### [Task description]
The reply has to be a number alone, equal to how many lines in the entries below hold the string "padding".

### [Listed entries]
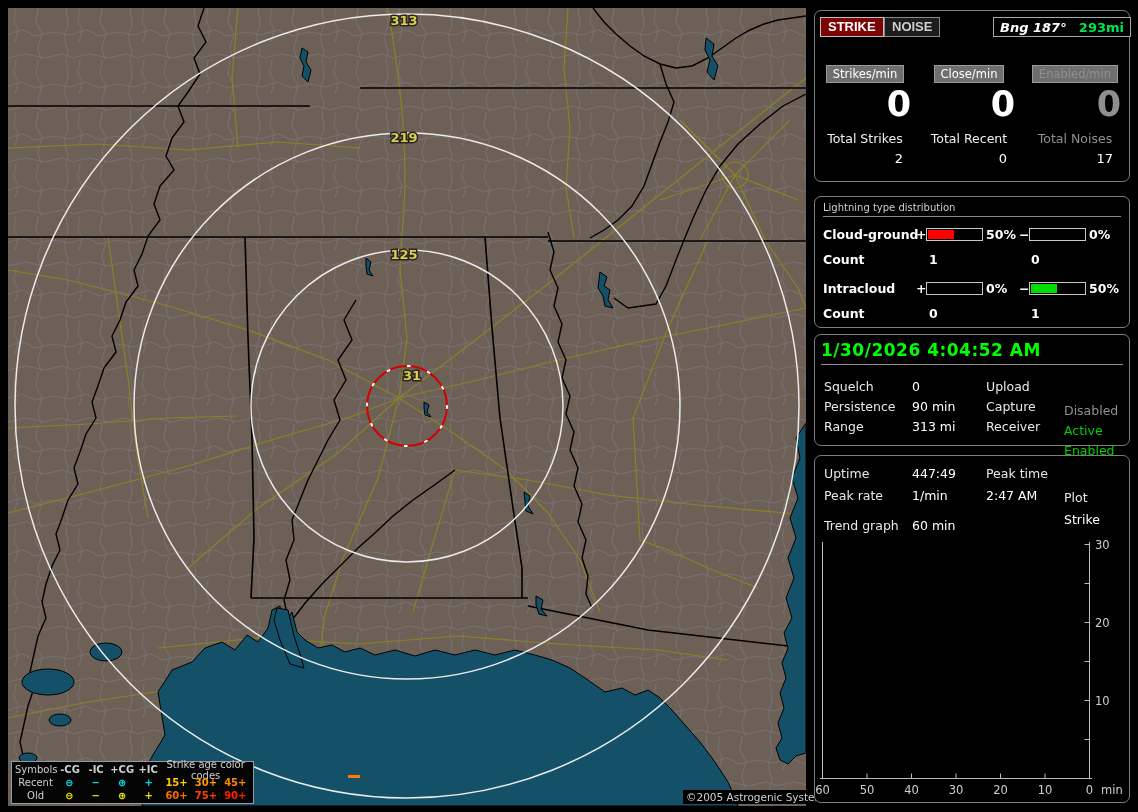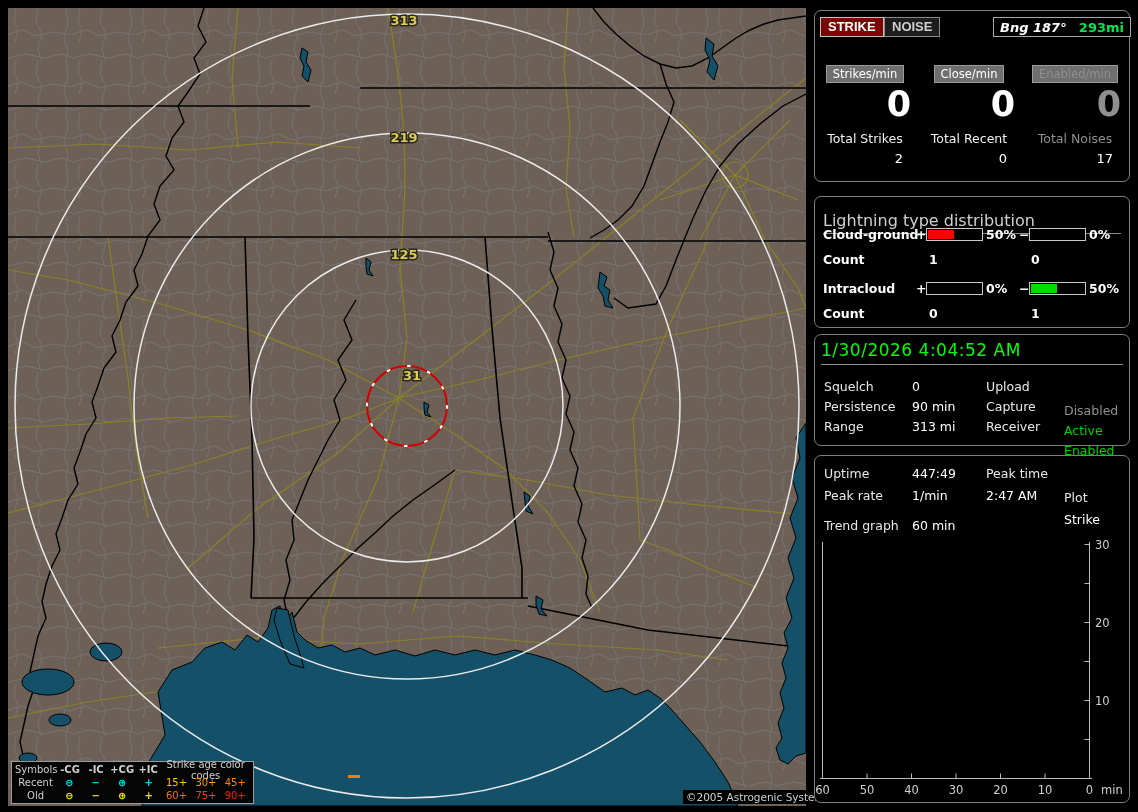--- a/index.html
+++ b/index.html
@@ -28,7 +28,7 @@
   .scol-total{display:block;text-align:right;padding-right:10px;font-size:13px;color:#fff;margin-top:5px;}
   .muted{color:#8f8f8f !important;}
   
-  .dist-title{margin:14px 8px 0;font-size:16px;color:#cfcfcf;border-bottom:1px solid #8a8a8a;
+  .dist-title{margin:5px 8px 0;font-size:10px;color:#cfcfcf;border-bottom:1px solid #8a8a8a;
     padding-bottom:3px;}
   .drow{position:absolute;left:8px;right:4px;height:16px;font-size:12.5px;}
   .drow span{position:absolute;top:0;}

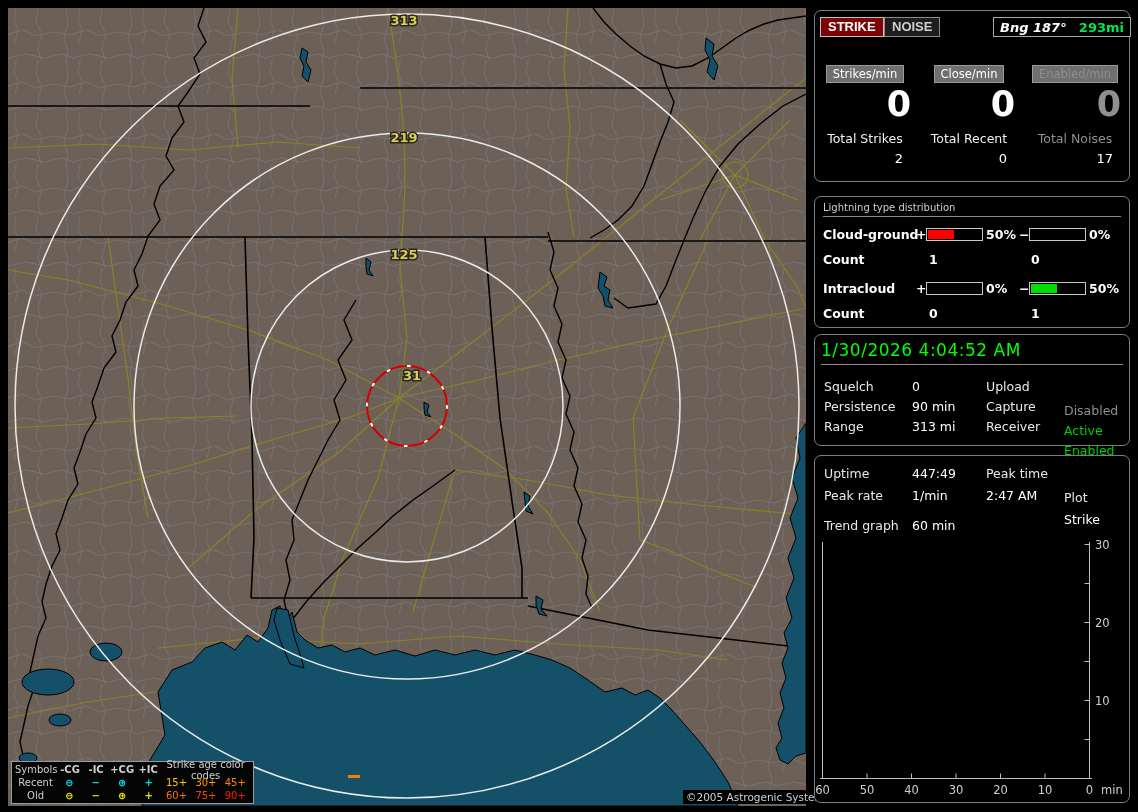--- a/index.html
+++ b/index.html
@@ -42,7 +42,7 @@
   .cname{left:0;font-weight:bold;color:#fff;}
   .c1{left:106px;font-weight:bold;color:#fff;} .c2{left:208px;font-weight:bold;color:#fff;}
   
-  .dt-line{margin:5px 6px 0;font-size:17px;font-weight:normal;color:#00ff00;
+  .dt-line{margin:5px 6px 0;font-size:17px;font-weight:bold;color:#00ff00;
     border-bottom:1px solid #909090;padding-bottom:4px;letter-spacing:0.5px;}
   .srow{position:absolute;left:9px;right:4px;height:16px;font-size:12.5px;}
   .srow span{position:absolute;top:0;}

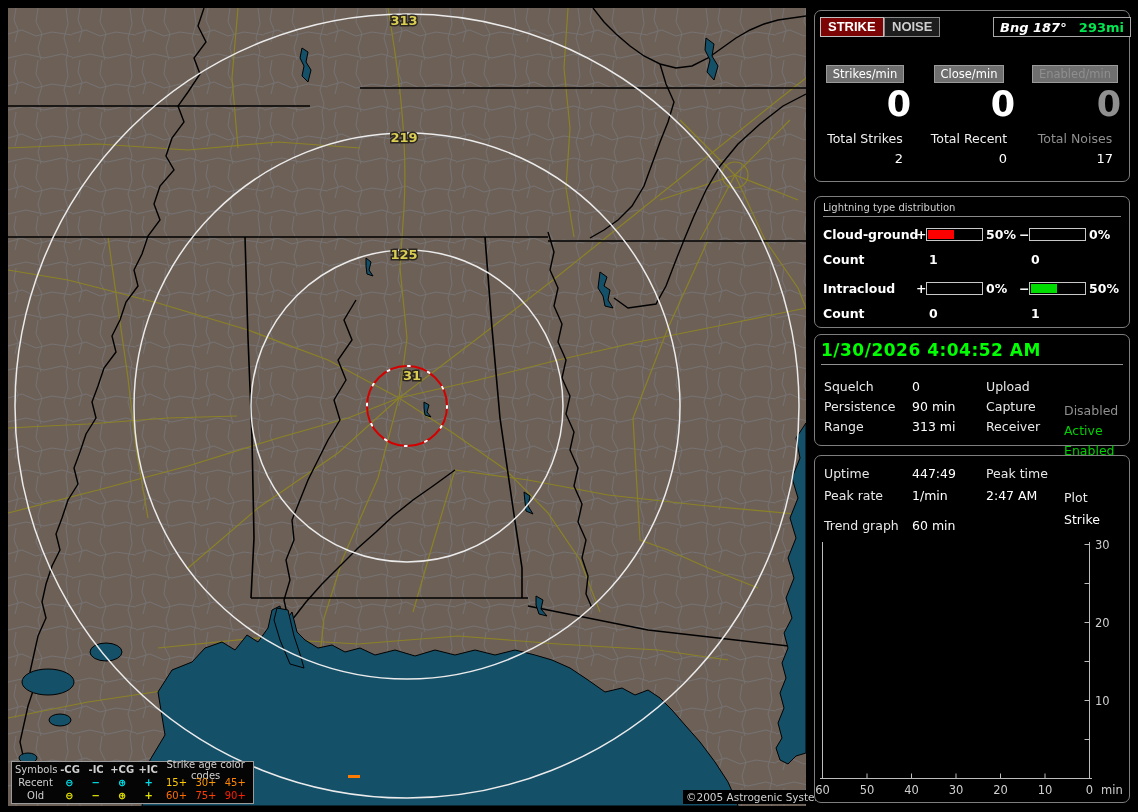--- a/index.html
+++ b/index.html
@@ -56,7 +56,7 @@
   .lg-c0{width:42px;text-align:center;}
   .lg-sym{width:27px;text-align:center;font-weight:bold;}
   .lg-age-hdr{width:92px;text-align:center;}
-  .lg-age{width:30px;text-align:center;font-weight:normal;}
+  .lg-age{width:30px;text-align:center;font-weight:bold;}
   .copyright{position:absolute;left:683px;top:790px;background:#000;padding:1px 3px;
     font-size:10.5px;color:#cfcfcf;white-space:nowrap;}
 </style>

### [Answer box]
4